Chinese supercomputer beats the US for fastest in world

1 Nov 2010

China has revealed a new supercomputer that has set a new performance record of 2.507 petaflops. Tianhe-1A operates 50pc faster than the world’s previous top supercomputer, the US Cray XT5-HE Jaguar.

At 2.507 petaflops (quadrillion floating point operations per second), the Tianhe-1A outperforms the Cray XT5-HE Jaguar which delivers 1.76 petaflops of sustained performance.

NVIDIA says the Tianhe-1A epitomises modern heterogeneous computing by coupling massively parallel GPUs with multi-core CPUs, enabling significant achievements in performance, size and power. The system uses 7,168 NVIDIA Tesla M2050 GPUs and 14,336 CPUs; it would require more than 50,000 CPUs and twice as much floor space to deliver the same performance using CPUs alone.

More importantly, a 2.507 petaflop system built entirely with CPUs would consume more than 12 megawatts. Thanks to the use of GPUs in a heterogeneous computing environment, Tianhe-1A consumes only 4.04 megawatts, making it three times more power efficient – the difference in power consumption is enough to provide electricity to more than 5,000 homes for a year.

Tianhe-1A was designed by the National University of Defense Technology (NUDT) in China. The system is housed at National Supercomputer Center in Tianjin and is already fully operational.

“The performance and efficiency of Tianhe-1A was simply not possible without GPUs,” said Guangming Liu, chief of National Supercomputer Center in Tianjin. “The scientific research that is now possible with a system of this scale is almost without limits; we could not be more pleased with the results.”

Open access for scientific computing

The Tianhe-1A supercomputer will be operated as an open access system to use for large-scale scientific computations.

“GPUs are redefining high-performance computing,” said Jen-Hsun Huang, president and CEO of NVIDIA. “With the Tianhe-1A, GPUs now power two of the top three fastest computers in the world today.

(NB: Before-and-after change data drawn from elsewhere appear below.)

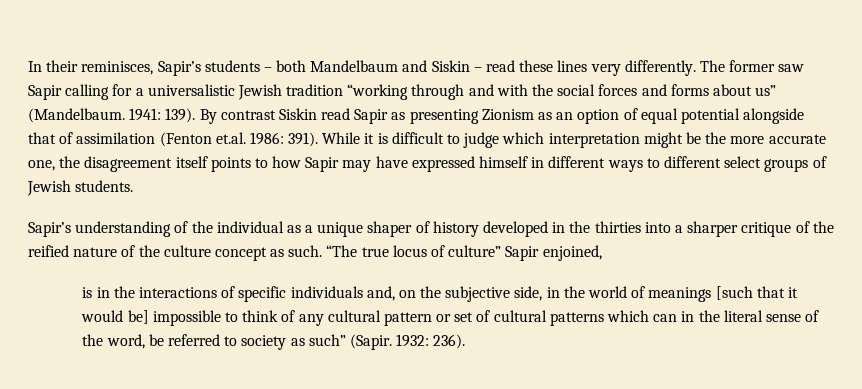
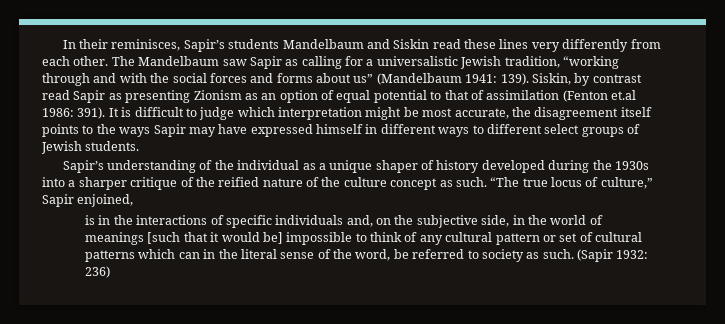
- In their reminisces, Sapir’s students – both Mandelbaum and Siskin – read these lines very differently. The former saw Sapir calling for a universalistic Jewish tradition “working through and with the social forces and forms about us” (Mandelbaum. 1941: 139).
+ In their reminisces, Sapir’s students Mandelbaum and Siskin read these lines very differently from each other. The Mandelbaum saw Sapir as calling for a universalistic Jewish tradition, “working through and with the social forces and forms about us” (Mandelbaum 1941: 139).
- By contrast Siskin read Sapir as presenting Zionism as an option of equal potential alongside that of assimilation (Fenton et.al. 1986: 391).
+ Siskin, by contrast read Sapir as presenting Zionism as an option of equal potential to that of assimilation (Fenton et.al 1986: 391).
- While it is difficult to judge which interpretation might be the more accurate one, the disagreement itself points to how Sapir may have expressed himself in different ways to different select groups of Jewish students.
+ It is difficult to judge which interpretation might be most accurate, the disagreement itself points to the ways Sapir may have expressed himself in different ways to different select groups of Jewish students.
- Sapir’s understanding of the individual as a unique shaper of history developed in the thirties into a sharper critique of the reified nature of the culture concept as such.
+ Sapir’s understanding of the individual as a unique shaper of history developed during the 1930s into a sharper critique of the reified nature of the culture concept as such.
- “The true locus of culture” Sapir enjoined,
+ “The true locus of culture,” Sapir enjoined,
- is in the interactions of specific individuals and, on the subjective side, in the world of meanings [such that it would be] impossible to think of any cultural pattern or set of cultural patterns which can in the literal sense of the word, be referred to society as such” (Sapir. 1932: 236).
+ is in the interactions of specific individuals and, on the subjective side, in the world of meanings [such that it would be] impossible to think of any cultural pattern or set of cultural patterns which can in the literal sense of the word, be referred to society as such. (Sapir 1932: 236)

These GPU supercomputers are essential tools for scientists looking to turbocharge their rate of discovery.”

NVIDIA Tesla GPUs, based on the CUDA parallel computing architecture, are designed specifically for high-performance computing (HPC) environments and deliver transformative performance increases across a wide range of HPC fields, including drug discovery, hurricane and tsunami modelling, cancer research, car design, even studying the formation of galaxies.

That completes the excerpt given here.